2 - select f0 instead of Fm
pitch extraction algorithm are fairly reliable after all. That would
lead to peak only at integer values (instead of simple ratio) an
background noise

3 - compute and use F1 instead of Fm
That would also suppress the bias to harmonic structure. There are
rubust algorithms to do so. Same result as 1.

4 - select longer, spectraly stable sample
Would give the same result, with sharper peaks and much less noise.
much less trouble to debunk :)

etc..

yours truly

François Laferrière

🔗Martin Braun <nombraun@telia.com>

9/11/2003 7:32:29 AM

Francois:

>> Martin
>> In wind instruments, low tones have longer latencies than high
>> tones. And
>> within the spectrum of one tone of these instruments, the latencies vary
>> between the partials. There is no reason to assume that this can be
>> different with the human voice.

> Yes there is reason, but that will send us back to a discussion we had
> earlier on this forum about the acoustical coupling between vocal fold
> and vocal tract.
........

> Vocal fold frequency depends on its own physical properties (mass
> distribution, tension) and subglottic pressure.

You mean "vocal fold frequenciES" (f0 plus partials) change in synchrony
without relevant latencies between the partials. This is plausible. But
again, not the FREQUENCIES at the source (vocal folds) determine the power
spectra of speech. The AMPLITUDES at each of these frequencies do it. And
the amplitudes at the various partial frequencies do NOT change in
synchrony. This is due to the different sizes of vibrating air masses that
are involved in these amplitudes. In pitch shifts, phase leads across the
amplitude changes of partials have to occur, on simple physical grounds.

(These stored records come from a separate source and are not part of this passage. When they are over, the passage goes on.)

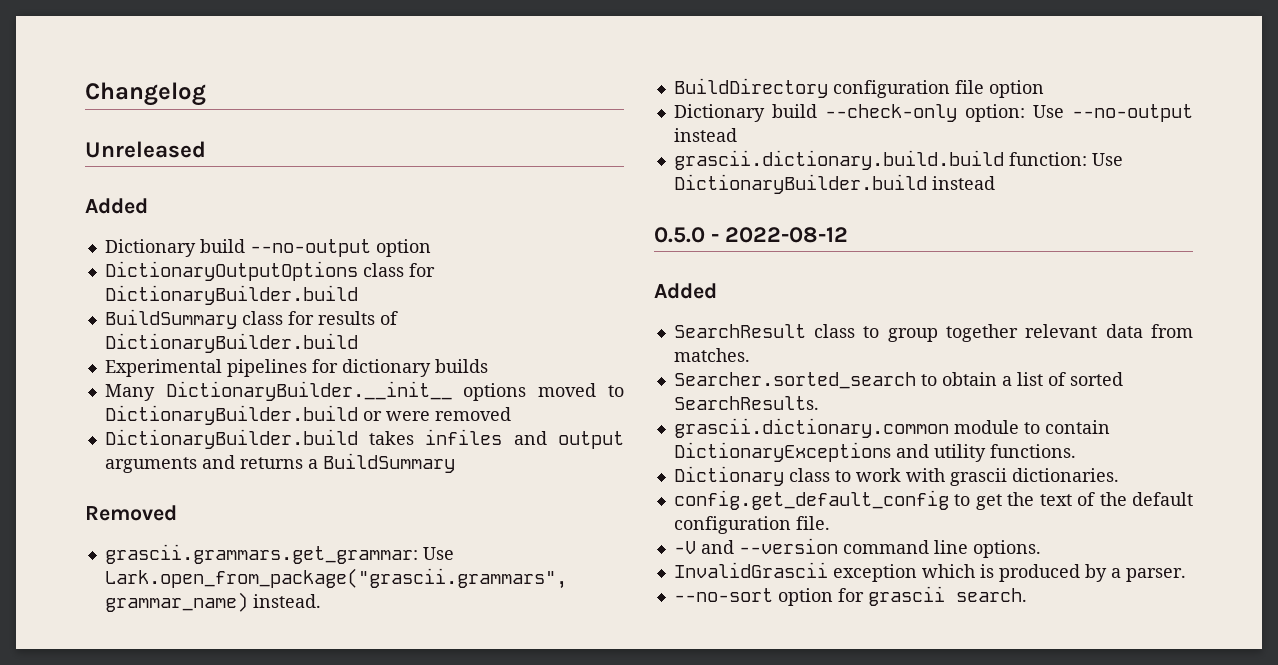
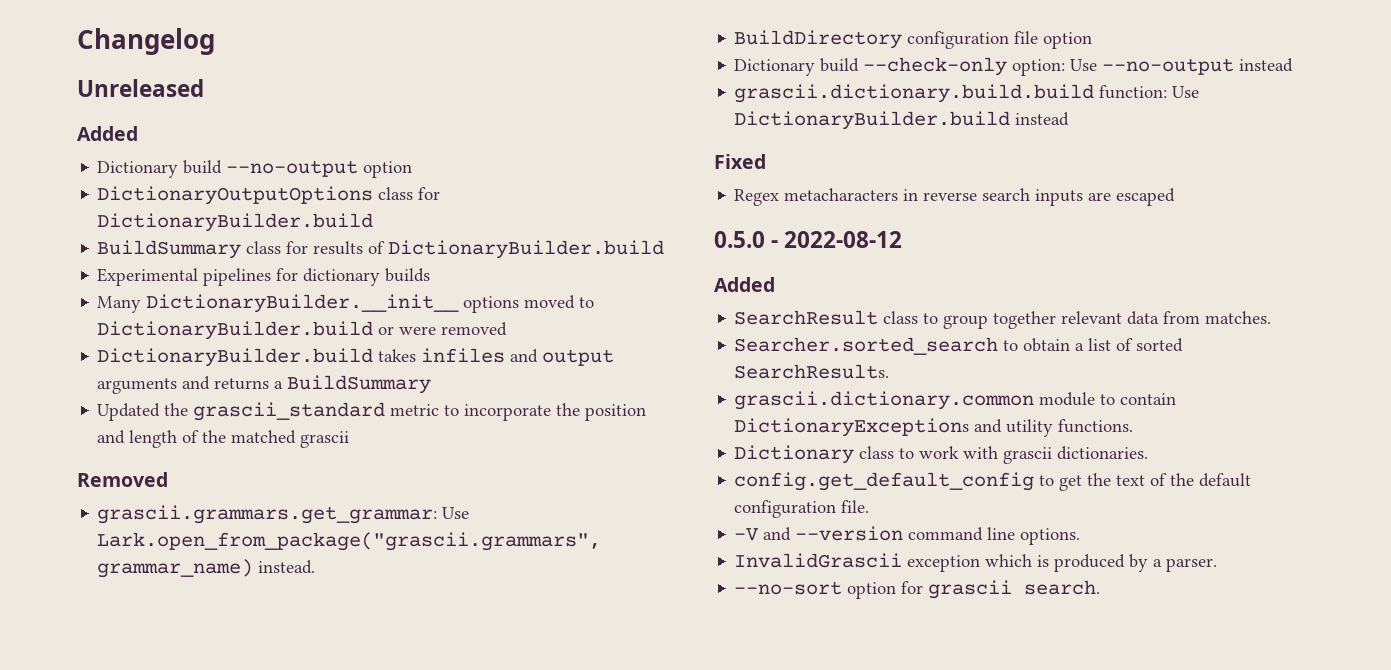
+ Updated the grascii_standard metric to incorporate the position and length of the matched grascii
+ Fixed
+ Regex metacharacters in reverse search inputs are escaped

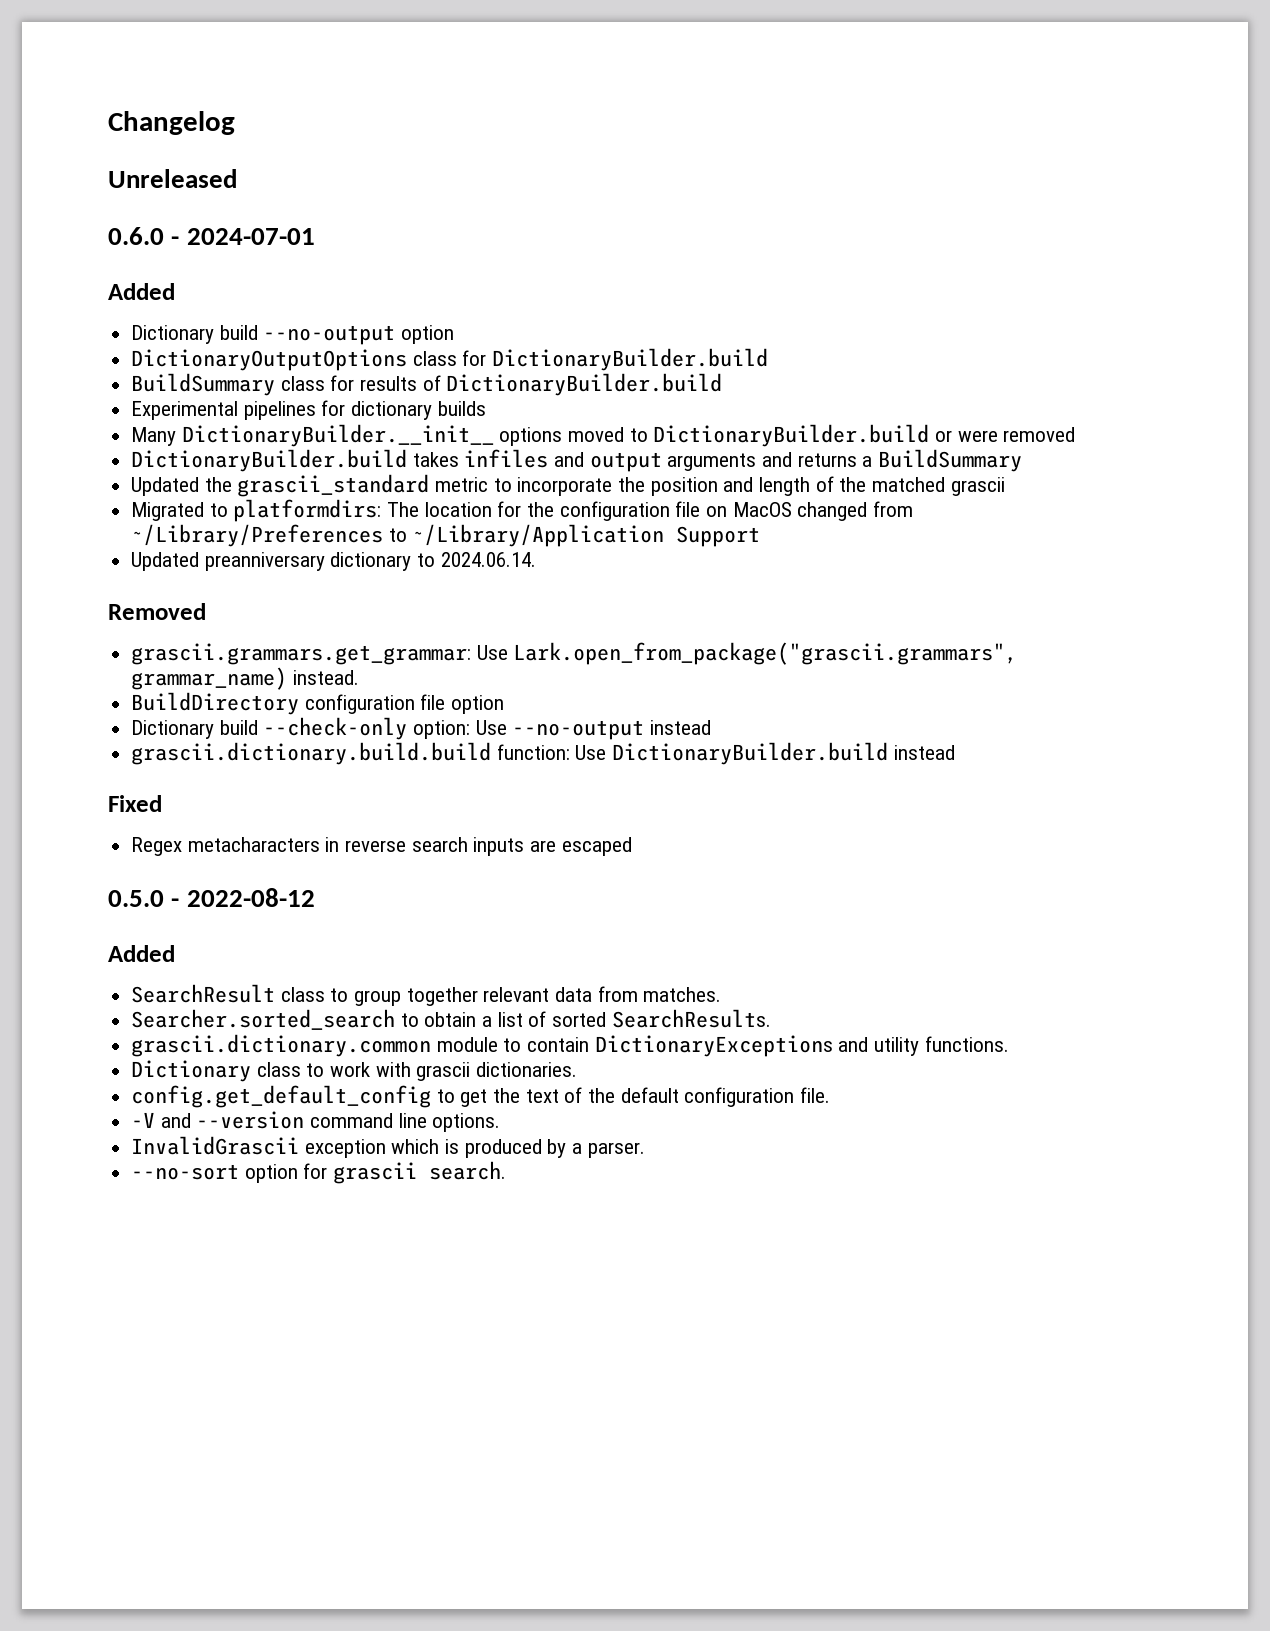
+ 0.6.0 - 2024-07-01
+ Migrated to platformdirs: The location for the configuration file on MacOS changed from ~/Library/Preferences to ~/Library/Application Support
+ Updated preanniversary dictionary to 2024.06.14.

> Obviously, those numbers are ridiculous !!! It just a tought
> experiment to show that even for extreme values of disharmonisation,
> observed peak shall not move (exactly as observed).

The peaks are not shifted, of course, but the majority of ratio probability
is FLAT, that is BETWEEN the low-order-ratio peaks. This is what the figures
of the study show.

>> Martin
>> Could you please say what the authors should have done to avoid the
>> problem which you claim they have in their methods?

> Plenty of thing in fact, but I think that none of them would produces
> "interresting" results: exemple

> 1 - use only whispered voice.

Not relevant for an influence of speech on the evolution of hearing.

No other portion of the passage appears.